Re: Checksums wrong on one disk of mirror

David <lists@xxxxxxxxx> · Tue, 07 Nov 2006 14:10:13 +0000

Quoting Neil Brown <neilb@xxxxxxx>:
On Tuesday November 7, lists@xxxxxxxxx wrote:
Booting into a live CD, mdadm -E /dev/sdaX shows that the checksum is
not what would be expected for sda1,2,3 but is fine for sda6. All of
the checksums on drive sdb are correct.

I'm surprised it doesn't boot then.  How are the arrays being
assembled? A more complete kernel log would help.

Neil,

Thanks for such a quick reply.  I will post the kernel logs if the  
below is not enough information.  The old dmesg should also still be  
on the partition.

The state is "clean" for all partitions, working 2, active 2 and
failed 0. The table for sdb1,2,3 shows that the first device has been
removed and is no longer an active mirror.
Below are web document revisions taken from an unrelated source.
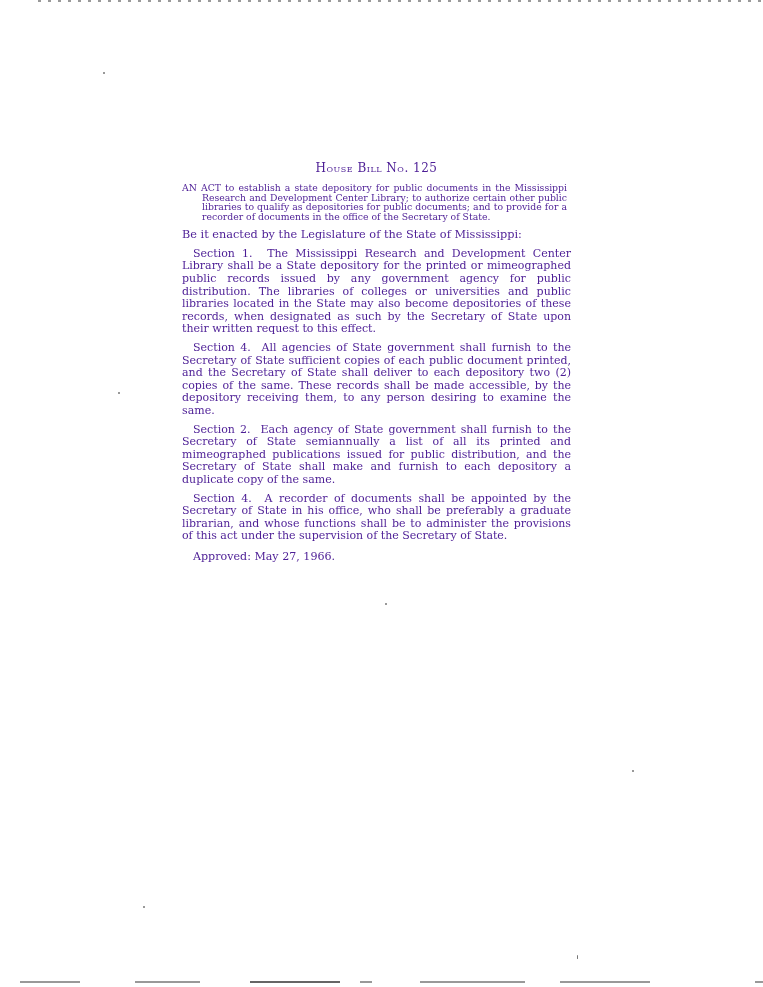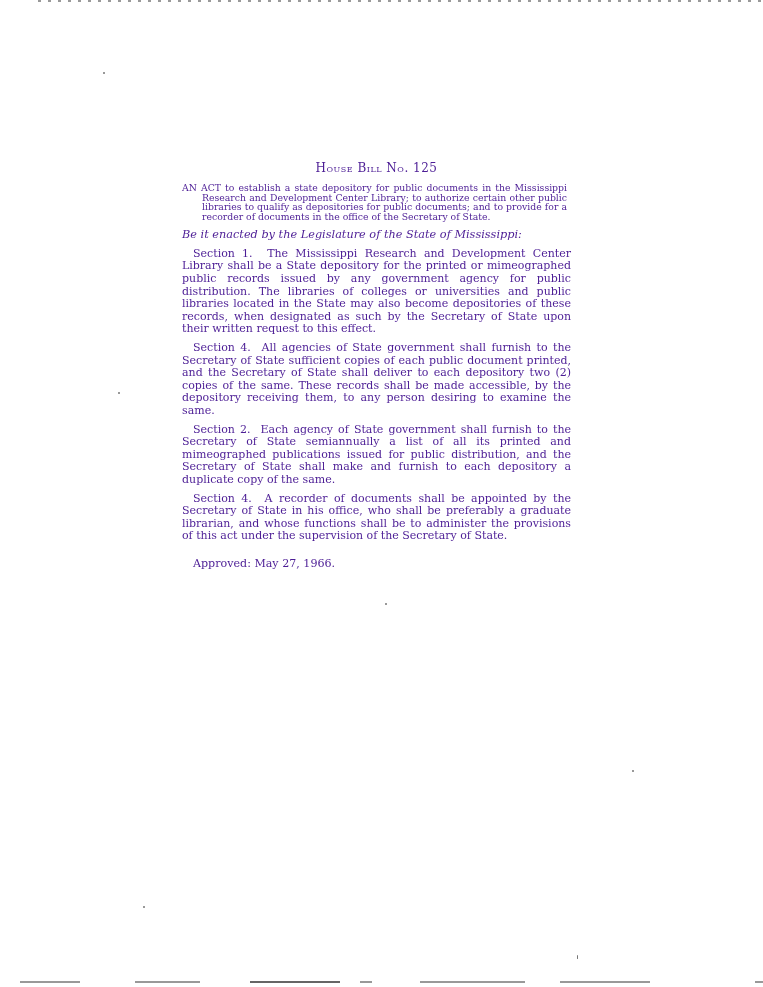--- a/index.html
+++ b/index.html
@@ -14,7 +14,7 @@
     .title { text-align: center; font-size: 12px; letter-spacing: 0.5px; font-variant: small-caps;
       margin: 0 0 7px 0; height: 16px; line-height: 16px; }
     .preamble { font-size: 9.3px; line-height: 9.7px; text-align: justify; padding-left: 20px; text-indent: -20px; margin: 0 4px 6px 0; }
-    .enact { font-style: italic; font-size: 11.3px; line-height: 13px; margin: 0 0 7px 0; }
+    .enact { font-size: 11.3px; line-height: 13px; margin: 0 0 7px 0; }
     .section { font-size: 11px; line-height: 12.6px; text-align: justify; text-indent: 11px; margin: 0 0 6px 0; }
     .approved { font-size: 11.1px; line-height: 13px; text-indent: 11px; margin: 14px 0 0 0; }
     .speck { position: absolute; width: 2px; height: 2px; background: #777; border-radius: 1px; }

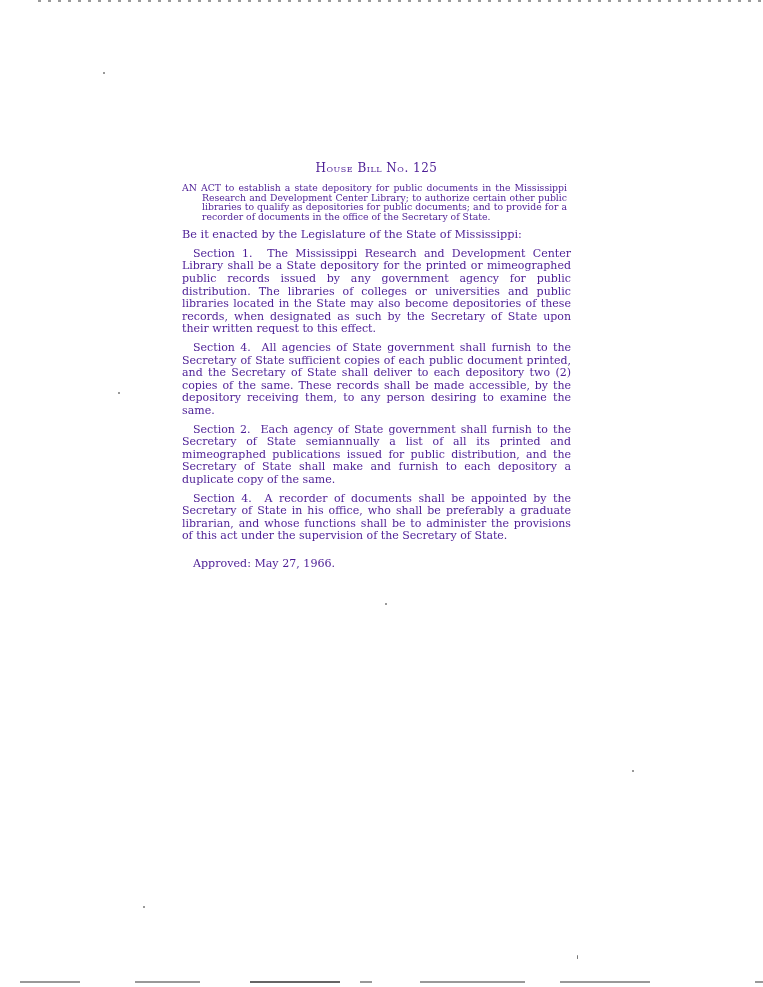--- a/index.html
+++ b/index.html
@@ -16,7 +16,7 @@
     .preamble { font-size: 9.3px; line-height: 9.7px; text-align: justify; padding-left: 20px; text-indent: -20px; margin: 0 4px 6px 0; }
     .enact { font-size: 11.3px; line-height: 13px; margin: 0 0 7px 0; }
     .section { font-size: 11px; line-height: 12.6px; text-align: justify; text-indent: 11px; margin: 0 0 6px 0; }
-    .approved { font-size: 11.1px; line-height: 13px; text-indent: 11px; margin: 14px 0 0 0; }
+    .approved { font-size: 11.1px; line-height: 13px; text-indent: 11px; margin: 7px 0 0 0; }
     .speck { position: absolute; width: 2px; height: 2px; background: #777; border-radius: 1px; }
   </style>
 </head>

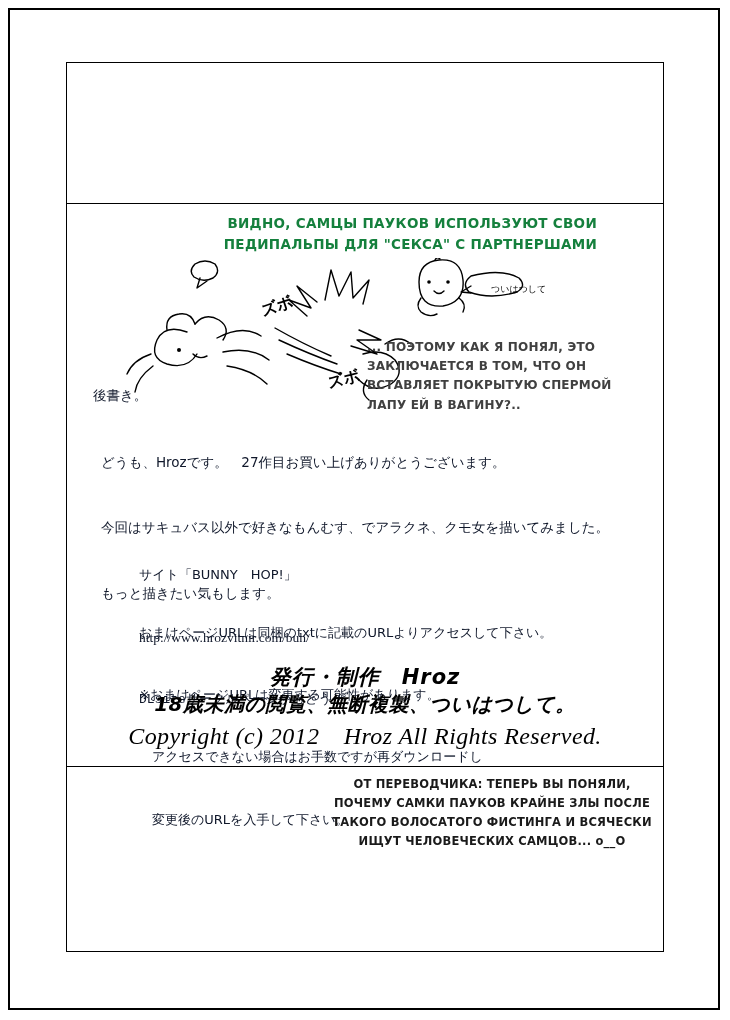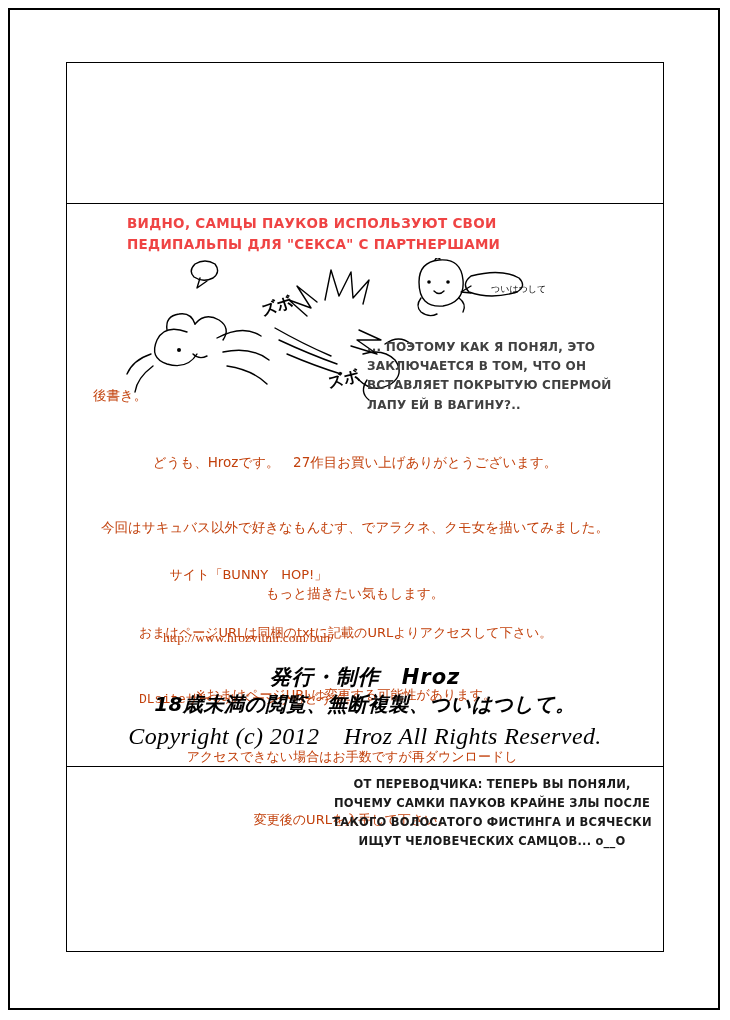--- a/index.html
+++ b/index.html
@@ -59,8 +59,8 @@
     font-weight: 600;
     line-height: 1.55;
     letter-spacing: 0.3px;
-    text-align: left;
-    color: #ef4444;
+    text-align: right;
+    color: #15803d;
   }
 
   

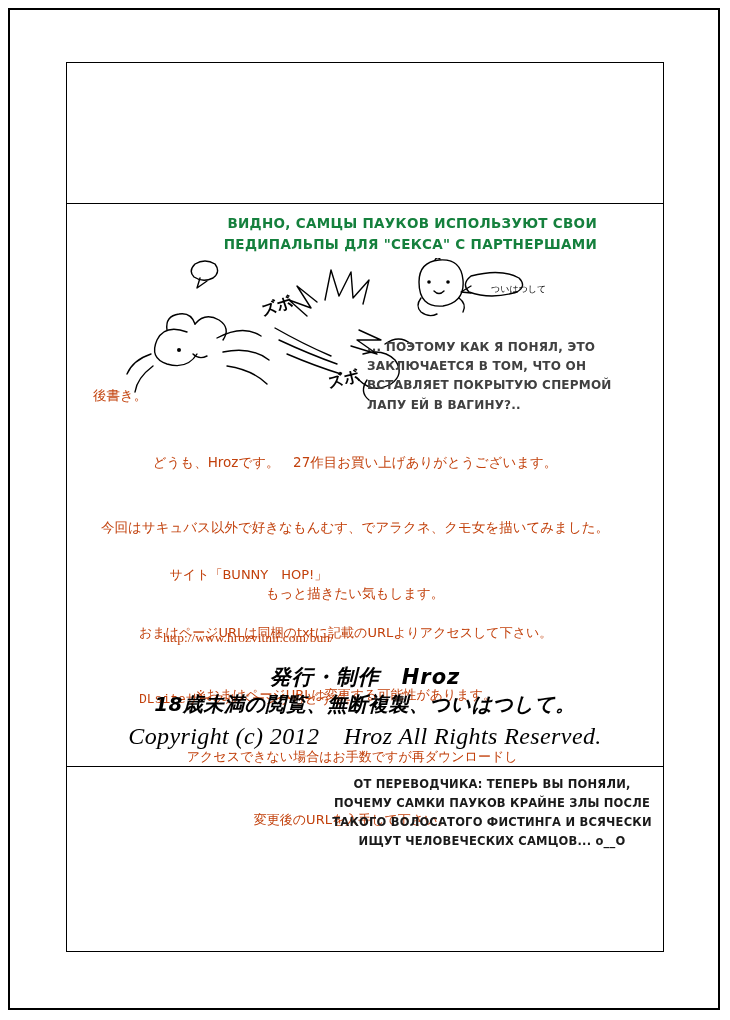--- a/index.html
+++ b/index.html
@@ -92,9 +92,8 @@
     font-family: "DejaVu Sans", sans-serif;
     font-size: 13.5px;
     line-height: 1.62;
-    color: #c2410c;
+    color: #0f172a;
     white-space: pre;
-    text-align: center;
   }
   .afterword-head { left: 26px; top: 322px; }
   .afterword-body { left: 26px; top: 345px; margin-left: 8px; }

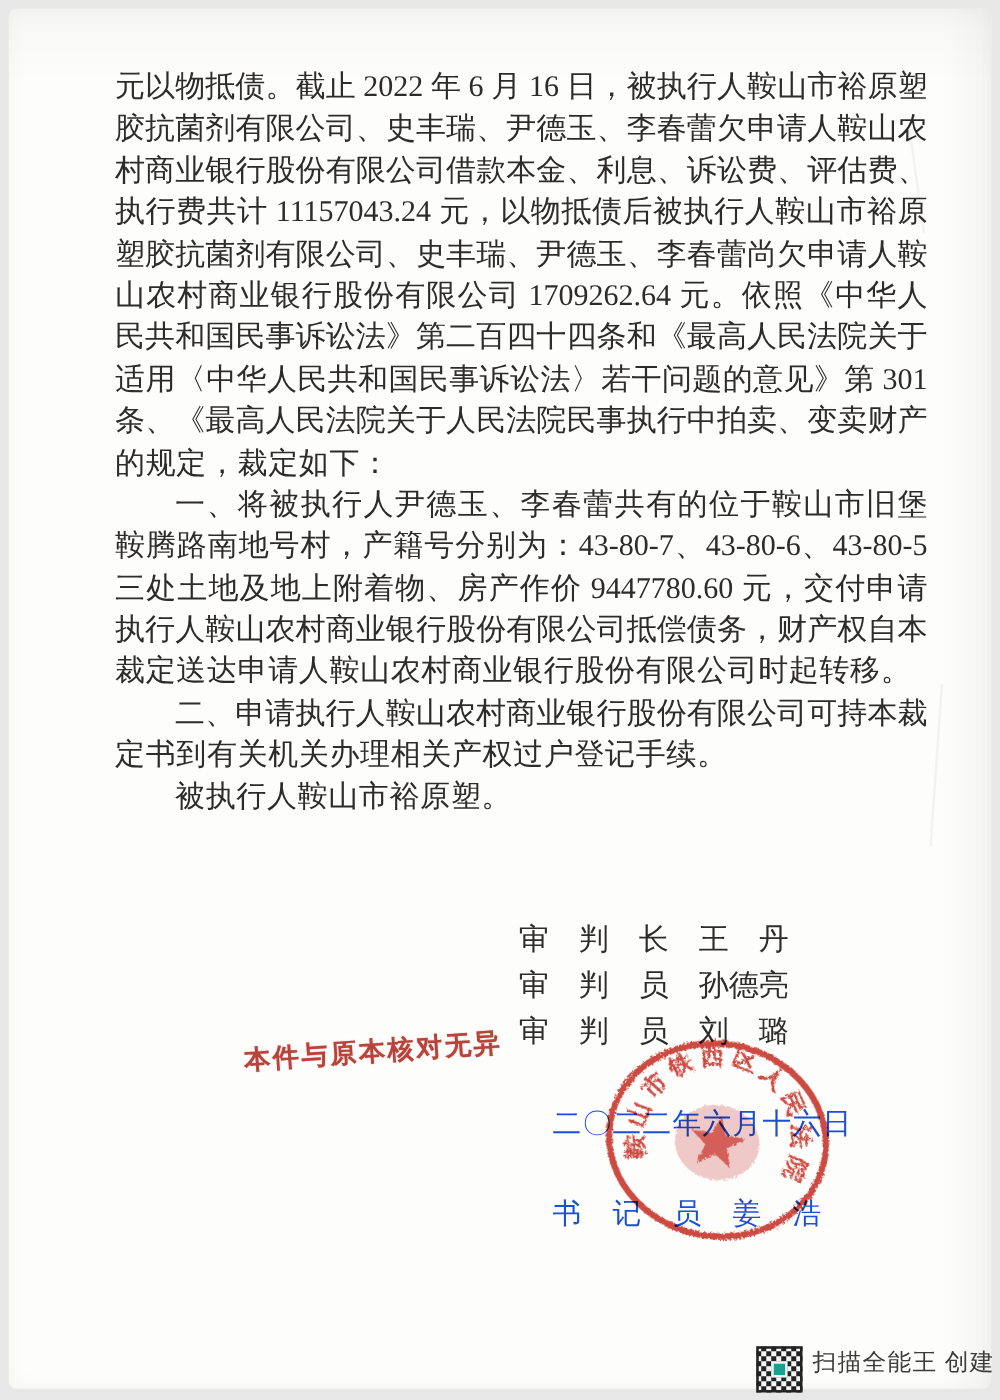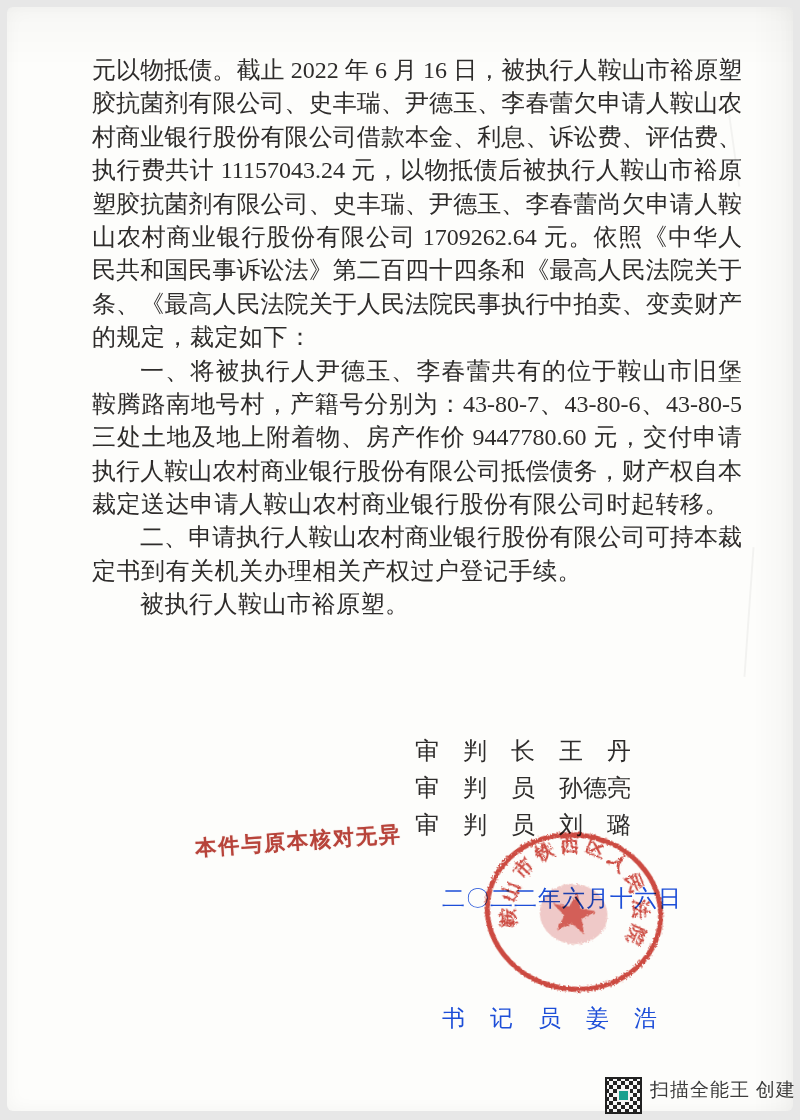--- a/index.html
+++ b/index.html
@@ -98,6 +98,7 @@
       <div class="line j">塑胶抗菌剂有限公司、史丰瑞、尹德玉、李春蕾尚欠申请人鞍</div>
       <div class="line j">山农村商业银行股份有限公司 1709262.64 元。依照《中华人</div>
       <div class="line j">民共和国民事诉讼法》第二百四十四条和《最高人民法院关于</div>
+      <div class="line j">适用〈中华人民共和国民事诉讼法〉若干问题的意见》第 301</div>
       <div class="line j">条、《最高人民法院关于人民法院民事执行中拍卖、变卖财产</div>
       <div class="line">的规定，裁定如下：</div>
       <div class="line j ind">一、将被执行人尹德玉、李春蕾共有的位于鞍山市旧堡</div>

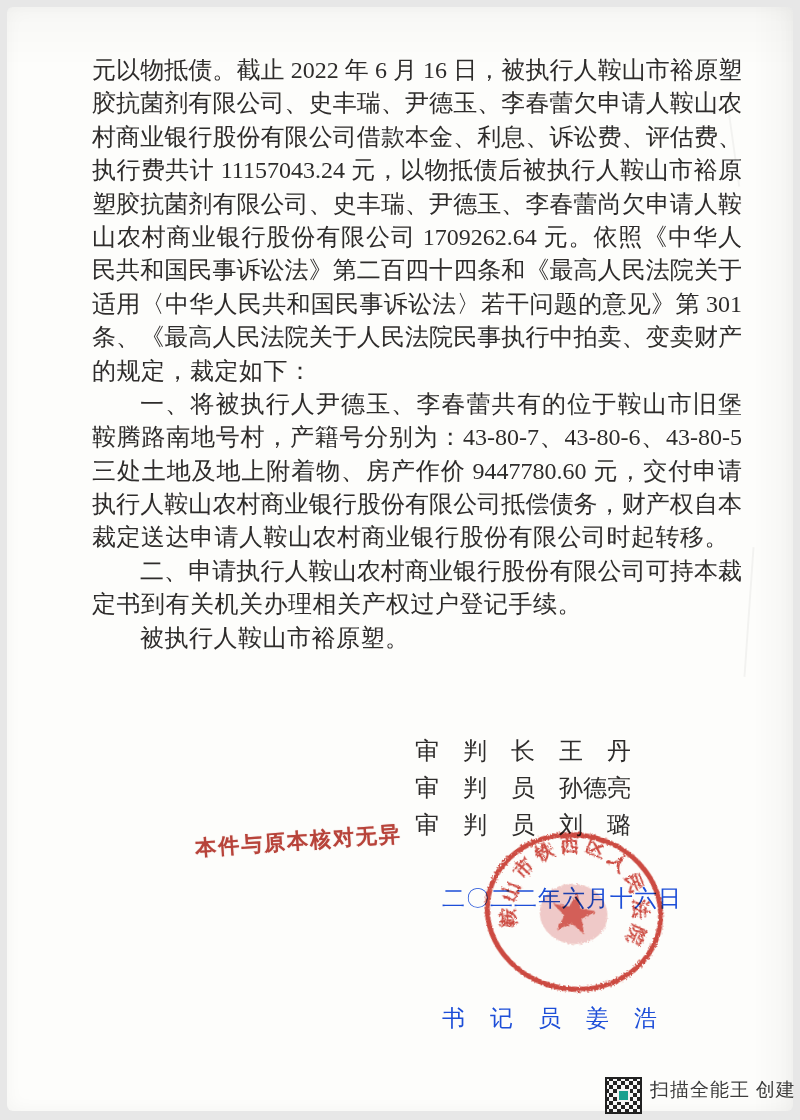--- a/index.html
+++ b/index.html
@@ -116,7 +116,7 @@
     <div class="sig" style="top:765px">审　判　员　孙德亮</div>
     <div class="sig" style="top:802px">审　判　员　刘　璐</div>
     <div class="date-line" style="top:876px">二〇二二年六月十六日</div>
-    <div class="clerk-line" style="top:996px">书　记　员　姜　浩</div>
+    <div class="clerk-line" style="top:948px">书　记　员　姜　浩</div>
   </div>
 
   <div class="verify-stamp">本件与原本核对无异</div>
What is the best way to proceed here? Can I somehow sync from the
second disk, which appears to have the correct checksums? Is there an
easy way to fix this that wont involve loosing the data?

While booted from the live CD you should be able to
  mdadm -AR /dev/md0 /dev/sdb1
  mdadm /dev/md0 --add /dev/sda1

Fantastic, this works well for two of the partitions.  However the  
third has a bad sector (as reported by smartmontools) on the disk with  
the "good" superblock.  The disk cannot read the sector, so the  
syncing fails and starts over at 15.7% each time.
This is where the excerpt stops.